INSTRUCTIONS FOR THE TASK: Could you retype the records below exactly as they appear, skipping any pictures?

[Web page revision data]
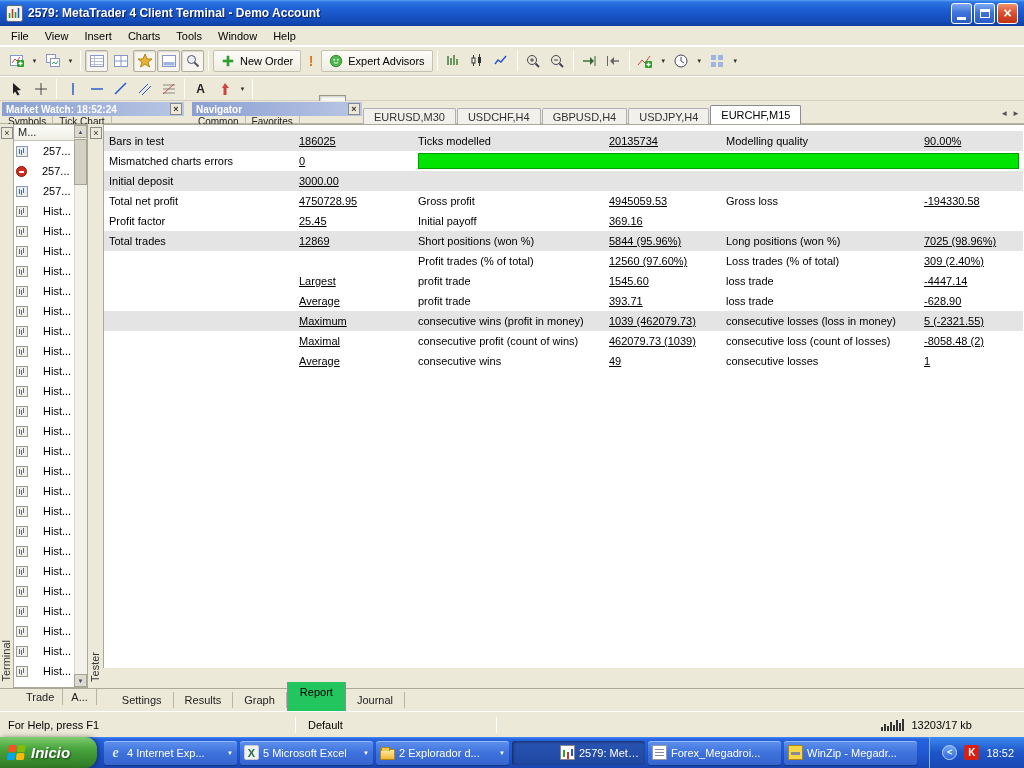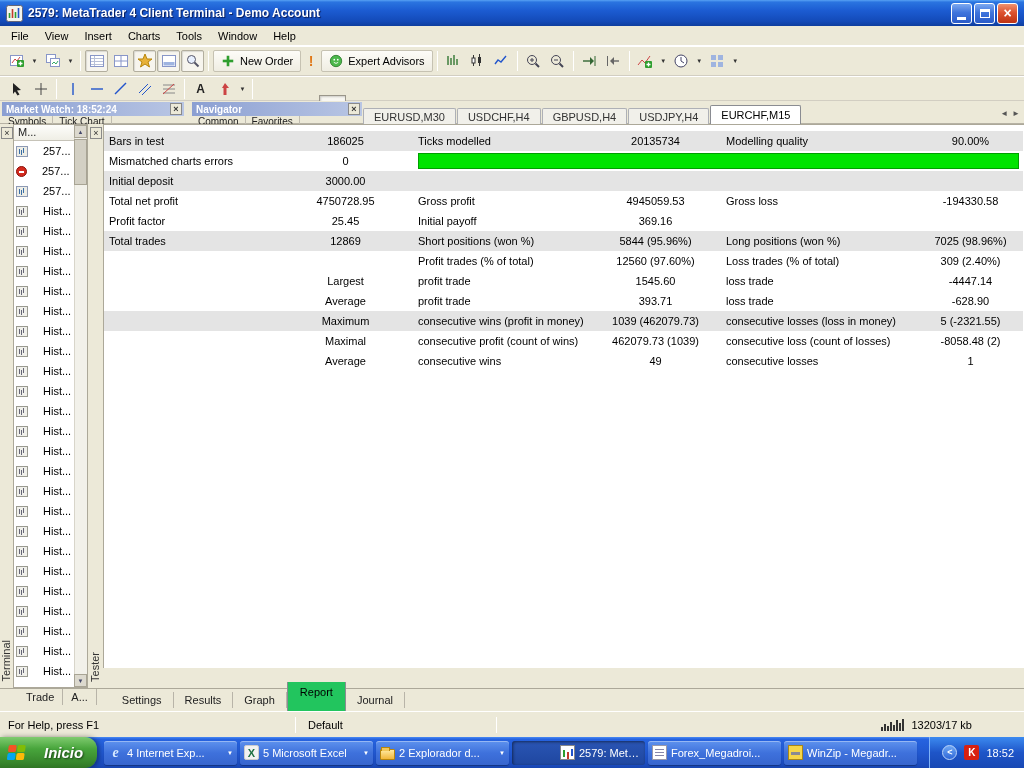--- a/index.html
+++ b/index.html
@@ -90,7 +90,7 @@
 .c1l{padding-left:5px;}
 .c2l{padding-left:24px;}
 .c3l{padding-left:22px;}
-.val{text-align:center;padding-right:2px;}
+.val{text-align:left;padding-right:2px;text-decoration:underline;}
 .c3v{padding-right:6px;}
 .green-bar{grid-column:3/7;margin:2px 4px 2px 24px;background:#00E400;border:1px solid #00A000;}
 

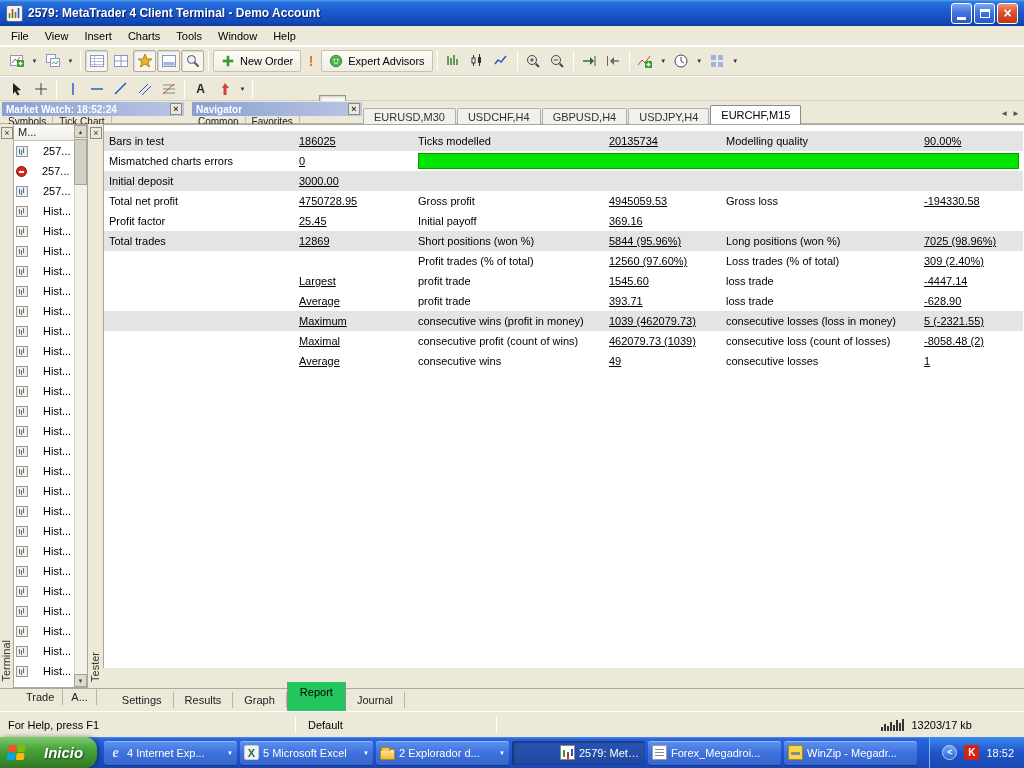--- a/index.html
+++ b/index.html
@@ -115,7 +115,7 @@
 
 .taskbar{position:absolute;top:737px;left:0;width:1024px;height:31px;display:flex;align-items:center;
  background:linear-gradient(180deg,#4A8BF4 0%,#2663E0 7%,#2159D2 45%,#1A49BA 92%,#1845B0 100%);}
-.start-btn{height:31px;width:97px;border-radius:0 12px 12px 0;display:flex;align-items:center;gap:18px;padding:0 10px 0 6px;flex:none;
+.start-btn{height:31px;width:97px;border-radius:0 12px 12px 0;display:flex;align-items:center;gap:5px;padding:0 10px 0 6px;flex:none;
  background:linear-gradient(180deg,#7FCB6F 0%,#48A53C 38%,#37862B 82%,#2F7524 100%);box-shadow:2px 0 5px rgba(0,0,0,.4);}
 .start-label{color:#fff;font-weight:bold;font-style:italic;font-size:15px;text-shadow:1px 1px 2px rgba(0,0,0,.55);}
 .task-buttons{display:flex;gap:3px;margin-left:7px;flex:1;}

YOUR RESPONSE:
--- a/index.html
+++ b/index.html
@@ -90,7 +90,7 @@
 .c1l{padding-left:5px;}
 .c2l{padding-left:24px;}
 .c3l{padding-left:22px;}
-.val{text-align:center;padding-right:2px;}
+.val{text-align:left;padding-right:2px;text-decoration:underline;}
 .c3v{padding-right:6px;}
 .green-bar{grid-column:3/7;margin:2px 4px 2px 24px;background:#00E400;border:1px solid #00A000;}
 

--- a/index.html
+++ b/index.html
@@ -115,7 +115,7 @@
 
 .taskbar{position:absolute;top:737px;left:0;width:1024px;height:31px;display:flex;align-items:center;
  background:linear-gradient(180deg,#4A8BF4 0%,#2663E0 7%,#2159D2 45%,#1A49BA 92%,#1845B0 100%);}
-.start-btn{height:31px;width:97px;border-radius:0 12px 12px 0;display:flex;align-items:center;gap:18px;padding:0 10px 0 6px;flex:none;
+.start-btn{height:31px;width:97px;border-radius:0 12px 12px 0;display:flex;align-items:center;gap:5px;padding:0 10px 0 6px;flex:none;
  background:linear-gradient(180deg,#7FCB6F 0%,#48A53C 38%,#37862B 82%,#2F7524 100%);box-shadow:2px 0 5px rgba(0,0,0,.4);}
 .start-label{color:#fff;font-weight:bold;font-style:italic;font-size:15px;text-shadow:1px 1px 2px rgba(0,0,0,.55);}
 .task-buttons{display:flex;gap:3px;margin-left:7px;flex:1;}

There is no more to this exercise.